I love your theories, and do agree with most of your reasoning, but I just think you are over analyzing things a bit. I hope I'm not coming off that your work was for naught, because I did enjoy reading it and thinking about your arguments.

My personal opinion was that this is only half of the world. Like the Western or Eastern hemisphere if you will. I don't have any theories or facts to back that claim up, but to me it just feels like half of the world  could be on the other side. Sort of like the world is flat sort of thing. That's how the scale felt for me anyways when I play CT.

But it's just a theory I have just not as well written or researched  like your theory was  :lol:. Good work, and hope to see more of your theories on the Compendium.
Aye, I'm afraid that, delving into more of it myself now, I have to concur and consider my theory somewhat of a bust, thought-out as it was.

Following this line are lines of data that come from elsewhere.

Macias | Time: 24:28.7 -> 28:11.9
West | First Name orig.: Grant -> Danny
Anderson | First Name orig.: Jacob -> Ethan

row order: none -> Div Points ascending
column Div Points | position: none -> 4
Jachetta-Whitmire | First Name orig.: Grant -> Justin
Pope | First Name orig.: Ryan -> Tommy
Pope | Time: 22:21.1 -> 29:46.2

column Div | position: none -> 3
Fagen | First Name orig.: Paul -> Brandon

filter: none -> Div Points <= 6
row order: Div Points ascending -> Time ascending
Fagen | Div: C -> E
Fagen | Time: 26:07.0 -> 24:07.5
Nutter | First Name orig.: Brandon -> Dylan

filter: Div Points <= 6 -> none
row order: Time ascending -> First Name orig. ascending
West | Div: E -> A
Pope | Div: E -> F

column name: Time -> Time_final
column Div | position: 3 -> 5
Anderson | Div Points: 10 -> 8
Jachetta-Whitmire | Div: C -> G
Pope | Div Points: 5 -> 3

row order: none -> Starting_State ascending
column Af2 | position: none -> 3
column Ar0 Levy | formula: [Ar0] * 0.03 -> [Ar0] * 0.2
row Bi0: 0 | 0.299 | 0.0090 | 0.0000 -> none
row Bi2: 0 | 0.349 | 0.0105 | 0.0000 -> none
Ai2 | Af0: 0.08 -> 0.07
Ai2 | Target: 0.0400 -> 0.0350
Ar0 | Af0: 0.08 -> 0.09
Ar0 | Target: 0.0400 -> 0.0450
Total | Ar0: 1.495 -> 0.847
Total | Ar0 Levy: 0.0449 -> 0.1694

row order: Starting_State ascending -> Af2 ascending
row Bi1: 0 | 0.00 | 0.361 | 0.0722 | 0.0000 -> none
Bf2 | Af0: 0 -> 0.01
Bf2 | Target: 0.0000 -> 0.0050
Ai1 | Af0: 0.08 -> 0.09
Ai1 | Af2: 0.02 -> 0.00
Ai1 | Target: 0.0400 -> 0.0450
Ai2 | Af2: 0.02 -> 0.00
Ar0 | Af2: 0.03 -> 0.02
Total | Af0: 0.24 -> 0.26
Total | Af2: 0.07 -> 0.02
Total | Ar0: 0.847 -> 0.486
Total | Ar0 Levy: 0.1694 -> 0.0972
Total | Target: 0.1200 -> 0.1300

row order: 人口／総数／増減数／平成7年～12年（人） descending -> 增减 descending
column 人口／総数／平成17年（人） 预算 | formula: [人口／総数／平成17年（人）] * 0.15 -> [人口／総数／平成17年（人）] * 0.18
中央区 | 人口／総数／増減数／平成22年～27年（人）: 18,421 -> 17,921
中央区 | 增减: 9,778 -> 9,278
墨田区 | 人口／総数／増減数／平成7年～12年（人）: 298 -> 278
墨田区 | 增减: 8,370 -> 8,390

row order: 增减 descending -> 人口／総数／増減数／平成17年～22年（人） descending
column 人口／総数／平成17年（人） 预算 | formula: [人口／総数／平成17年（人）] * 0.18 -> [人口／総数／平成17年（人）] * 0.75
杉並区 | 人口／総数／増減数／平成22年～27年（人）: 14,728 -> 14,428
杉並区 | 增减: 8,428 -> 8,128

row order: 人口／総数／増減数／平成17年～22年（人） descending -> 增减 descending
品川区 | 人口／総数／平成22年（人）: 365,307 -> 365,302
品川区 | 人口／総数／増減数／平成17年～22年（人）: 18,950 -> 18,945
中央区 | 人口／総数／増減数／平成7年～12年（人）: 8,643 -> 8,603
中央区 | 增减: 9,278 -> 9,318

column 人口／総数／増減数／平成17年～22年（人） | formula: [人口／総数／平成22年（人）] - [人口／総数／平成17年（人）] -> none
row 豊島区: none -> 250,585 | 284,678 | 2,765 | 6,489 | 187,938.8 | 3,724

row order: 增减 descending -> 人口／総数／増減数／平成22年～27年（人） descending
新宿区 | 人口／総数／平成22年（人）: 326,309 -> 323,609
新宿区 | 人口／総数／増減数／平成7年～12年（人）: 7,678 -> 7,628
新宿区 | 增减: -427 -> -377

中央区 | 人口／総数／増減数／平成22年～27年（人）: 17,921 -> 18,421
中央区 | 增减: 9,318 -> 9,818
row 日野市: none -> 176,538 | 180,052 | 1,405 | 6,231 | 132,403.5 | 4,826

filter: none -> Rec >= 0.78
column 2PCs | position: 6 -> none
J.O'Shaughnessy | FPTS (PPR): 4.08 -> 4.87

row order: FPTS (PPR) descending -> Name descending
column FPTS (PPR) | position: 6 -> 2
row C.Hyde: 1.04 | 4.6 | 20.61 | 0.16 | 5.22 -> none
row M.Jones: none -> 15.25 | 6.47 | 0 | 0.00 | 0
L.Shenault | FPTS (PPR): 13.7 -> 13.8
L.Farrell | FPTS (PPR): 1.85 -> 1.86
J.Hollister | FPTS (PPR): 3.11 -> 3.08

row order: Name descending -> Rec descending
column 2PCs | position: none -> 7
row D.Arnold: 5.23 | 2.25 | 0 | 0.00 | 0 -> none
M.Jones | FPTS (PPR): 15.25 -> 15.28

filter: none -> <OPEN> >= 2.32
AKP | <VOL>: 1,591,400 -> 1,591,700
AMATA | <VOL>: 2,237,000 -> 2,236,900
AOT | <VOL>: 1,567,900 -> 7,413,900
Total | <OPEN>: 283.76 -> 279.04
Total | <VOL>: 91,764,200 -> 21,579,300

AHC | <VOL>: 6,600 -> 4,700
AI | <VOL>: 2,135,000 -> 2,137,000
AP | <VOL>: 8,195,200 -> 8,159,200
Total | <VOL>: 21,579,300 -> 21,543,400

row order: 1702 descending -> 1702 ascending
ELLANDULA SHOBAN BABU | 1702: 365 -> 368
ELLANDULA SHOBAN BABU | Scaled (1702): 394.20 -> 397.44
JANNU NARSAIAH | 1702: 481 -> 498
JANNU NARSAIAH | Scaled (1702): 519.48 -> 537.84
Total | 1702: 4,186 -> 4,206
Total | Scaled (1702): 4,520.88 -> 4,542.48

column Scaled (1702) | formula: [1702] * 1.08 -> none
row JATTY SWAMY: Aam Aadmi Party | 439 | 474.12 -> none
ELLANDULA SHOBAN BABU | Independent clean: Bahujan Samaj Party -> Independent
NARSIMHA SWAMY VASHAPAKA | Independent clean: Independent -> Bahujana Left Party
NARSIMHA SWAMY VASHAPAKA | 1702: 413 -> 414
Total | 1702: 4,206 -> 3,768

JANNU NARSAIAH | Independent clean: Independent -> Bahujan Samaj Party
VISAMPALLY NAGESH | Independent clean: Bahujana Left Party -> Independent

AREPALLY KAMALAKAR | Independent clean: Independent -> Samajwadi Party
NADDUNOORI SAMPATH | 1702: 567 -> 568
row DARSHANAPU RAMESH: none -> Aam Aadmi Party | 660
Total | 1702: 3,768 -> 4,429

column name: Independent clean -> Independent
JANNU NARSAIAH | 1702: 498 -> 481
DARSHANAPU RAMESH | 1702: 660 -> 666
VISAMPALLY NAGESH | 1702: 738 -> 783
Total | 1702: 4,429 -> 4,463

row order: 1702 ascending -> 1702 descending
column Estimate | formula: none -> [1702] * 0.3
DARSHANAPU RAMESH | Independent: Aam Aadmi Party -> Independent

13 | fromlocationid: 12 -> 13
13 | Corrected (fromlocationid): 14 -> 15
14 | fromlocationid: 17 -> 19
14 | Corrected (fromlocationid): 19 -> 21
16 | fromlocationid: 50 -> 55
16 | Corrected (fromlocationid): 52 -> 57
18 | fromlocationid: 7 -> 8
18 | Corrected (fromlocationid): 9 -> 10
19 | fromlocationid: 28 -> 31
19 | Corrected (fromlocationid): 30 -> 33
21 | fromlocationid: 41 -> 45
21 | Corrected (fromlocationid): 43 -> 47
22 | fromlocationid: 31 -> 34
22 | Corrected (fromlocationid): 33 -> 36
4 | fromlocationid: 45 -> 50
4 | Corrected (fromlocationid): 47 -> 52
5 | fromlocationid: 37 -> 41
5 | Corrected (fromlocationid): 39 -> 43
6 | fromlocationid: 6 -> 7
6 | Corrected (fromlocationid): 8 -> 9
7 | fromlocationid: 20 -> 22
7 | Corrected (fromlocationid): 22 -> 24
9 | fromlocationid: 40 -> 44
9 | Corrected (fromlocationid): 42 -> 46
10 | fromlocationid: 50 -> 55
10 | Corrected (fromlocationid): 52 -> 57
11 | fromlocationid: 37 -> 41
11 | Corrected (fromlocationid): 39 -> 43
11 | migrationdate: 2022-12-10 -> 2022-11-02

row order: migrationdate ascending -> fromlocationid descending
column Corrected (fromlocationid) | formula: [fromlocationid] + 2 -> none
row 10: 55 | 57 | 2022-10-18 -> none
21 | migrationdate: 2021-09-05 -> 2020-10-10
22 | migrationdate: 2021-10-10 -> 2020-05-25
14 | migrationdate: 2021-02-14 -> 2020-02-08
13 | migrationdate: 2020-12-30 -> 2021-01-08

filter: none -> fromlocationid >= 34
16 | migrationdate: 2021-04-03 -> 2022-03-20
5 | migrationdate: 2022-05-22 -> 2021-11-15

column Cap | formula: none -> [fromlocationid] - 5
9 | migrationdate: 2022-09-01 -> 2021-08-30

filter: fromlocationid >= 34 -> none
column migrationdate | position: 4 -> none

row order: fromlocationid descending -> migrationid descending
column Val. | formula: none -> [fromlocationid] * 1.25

Plenty of people refer to the continents as continents, and of course there is always this:
http://www.chronocompendium.com/images/wiki/4/4a/Ebadending.png
It's a rather tiny picture but the only one I could find on the site of the world. Seeing that in-game makes it more clear, as it shows the continents as continents on the world. (It's from the bad ending, where you lose to Lavos. A rather depressing ending at that.)

Ah well. It was still fun to develop even if it was trashed by these few yet undeniably strong pieces of evidence.